Not losing, but commoditized - in those fields, there are now perfectly good ope...

paganel · on Feb 2, 2019

The big advantage of big companies like Google is that they have lots (and I mean lots) of data and for them that data is comparatively cheap to store and manipulate.

I mean, I first wrote a text-categorization algorithm using a k-NN algorithm about 12-13 years ago, and in order to make it run with acceptable results I only needed to manually categorize about 200 articles for each category training set. That was very doable, both in terms of time spent for constructing the training set and in terms of storage costs. Now, I have been thinking for some time to write a ML algorithm that would automatically identify the forests from present-day satellite images or from some 1950s Soviet maps (which are very good on the details).
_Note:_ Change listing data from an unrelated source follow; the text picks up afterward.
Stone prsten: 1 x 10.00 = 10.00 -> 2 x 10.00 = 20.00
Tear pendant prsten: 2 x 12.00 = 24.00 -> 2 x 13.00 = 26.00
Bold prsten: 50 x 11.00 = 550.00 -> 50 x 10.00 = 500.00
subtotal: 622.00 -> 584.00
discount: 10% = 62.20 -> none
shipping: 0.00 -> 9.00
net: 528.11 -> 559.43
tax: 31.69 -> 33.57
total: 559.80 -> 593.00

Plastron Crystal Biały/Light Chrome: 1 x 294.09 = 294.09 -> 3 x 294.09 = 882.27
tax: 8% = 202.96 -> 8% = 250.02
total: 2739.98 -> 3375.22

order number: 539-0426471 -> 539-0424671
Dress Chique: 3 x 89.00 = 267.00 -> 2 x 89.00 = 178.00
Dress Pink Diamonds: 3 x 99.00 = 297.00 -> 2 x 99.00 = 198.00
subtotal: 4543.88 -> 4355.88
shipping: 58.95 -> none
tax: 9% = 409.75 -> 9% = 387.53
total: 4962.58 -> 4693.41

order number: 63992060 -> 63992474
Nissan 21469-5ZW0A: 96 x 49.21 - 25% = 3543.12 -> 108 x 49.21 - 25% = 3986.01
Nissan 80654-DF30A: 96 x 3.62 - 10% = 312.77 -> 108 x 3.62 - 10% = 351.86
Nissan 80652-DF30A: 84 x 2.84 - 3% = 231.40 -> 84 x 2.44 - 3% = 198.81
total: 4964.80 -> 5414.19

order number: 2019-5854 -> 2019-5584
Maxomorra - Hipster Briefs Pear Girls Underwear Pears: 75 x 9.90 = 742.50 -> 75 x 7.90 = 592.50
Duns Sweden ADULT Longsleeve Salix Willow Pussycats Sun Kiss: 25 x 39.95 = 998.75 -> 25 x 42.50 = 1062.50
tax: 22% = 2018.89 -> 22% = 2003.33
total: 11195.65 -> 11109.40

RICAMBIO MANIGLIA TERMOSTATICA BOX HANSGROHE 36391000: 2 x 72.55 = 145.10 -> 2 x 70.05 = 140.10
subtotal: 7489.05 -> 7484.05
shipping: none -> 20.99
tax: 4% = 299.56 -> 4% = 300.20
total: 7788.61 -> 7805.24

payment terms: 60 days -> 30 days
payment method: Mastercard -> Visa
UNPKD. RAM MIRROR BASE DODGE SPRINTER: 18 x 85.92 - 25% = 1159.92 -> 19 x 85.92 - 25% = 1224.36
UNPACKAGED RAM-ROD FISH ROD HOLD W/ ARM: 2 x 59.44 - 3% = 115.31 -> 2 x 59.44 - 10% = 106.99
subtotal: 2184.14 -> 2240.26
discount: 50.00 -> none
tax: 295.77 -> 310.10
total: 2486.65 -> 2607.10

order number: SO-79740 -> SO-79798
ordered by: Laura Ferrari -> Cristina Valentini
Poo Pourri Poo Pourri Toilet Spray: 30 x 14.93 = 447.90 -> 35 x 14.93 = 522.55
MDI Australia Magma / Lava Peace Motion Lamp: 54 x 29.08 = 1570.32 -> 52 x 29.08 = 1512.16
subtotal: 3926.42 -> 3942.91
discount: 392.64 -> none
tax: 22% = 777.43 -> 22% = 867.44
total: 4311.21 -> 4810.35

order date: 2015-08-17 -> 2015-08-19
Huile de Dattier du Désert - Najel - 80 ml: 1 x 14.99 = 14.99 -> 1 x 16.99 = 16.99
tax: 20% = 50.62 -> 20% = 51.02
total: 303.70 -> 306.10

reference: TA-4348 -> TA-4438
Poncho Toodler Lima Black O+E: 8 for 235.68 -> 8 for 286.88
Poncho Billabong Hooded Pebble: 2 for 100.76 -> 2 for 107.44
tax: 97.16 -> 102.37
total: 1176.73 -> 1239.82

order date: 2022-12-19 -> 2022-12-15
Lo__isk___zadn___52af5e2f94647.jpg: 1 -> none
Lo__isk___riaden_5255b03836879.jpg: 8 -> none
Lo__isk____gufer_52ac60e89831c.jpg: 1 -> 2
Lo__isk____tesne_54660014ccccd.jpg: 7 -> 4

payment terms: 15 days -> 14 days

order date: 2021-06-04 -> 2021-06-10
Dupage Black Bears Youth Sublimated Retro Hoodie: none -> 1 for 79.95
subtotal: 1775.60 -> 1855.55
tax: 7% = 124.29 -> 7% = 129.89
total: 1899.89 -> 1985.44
I’m pretty sure that there already is some OS code that does that, but the training set requirements I think would “kill” the project for me. I read a couple of days ago (the article was shared here in HN) about some people at Stanford implementing a ML algorithm for identifying ships included in satellite images, and I remember reading that they used 1 million high-res images as a training set. Now, for me as a hobbyist or even for a small-ish company there’s no cheap way to store that training set. Never mind the costs of labeling those 1 million training images. Otherwise I totally agree with you, we live in a golden age of AI/ML code being made available for the general public, but unfortunately is the data that makes all the difference.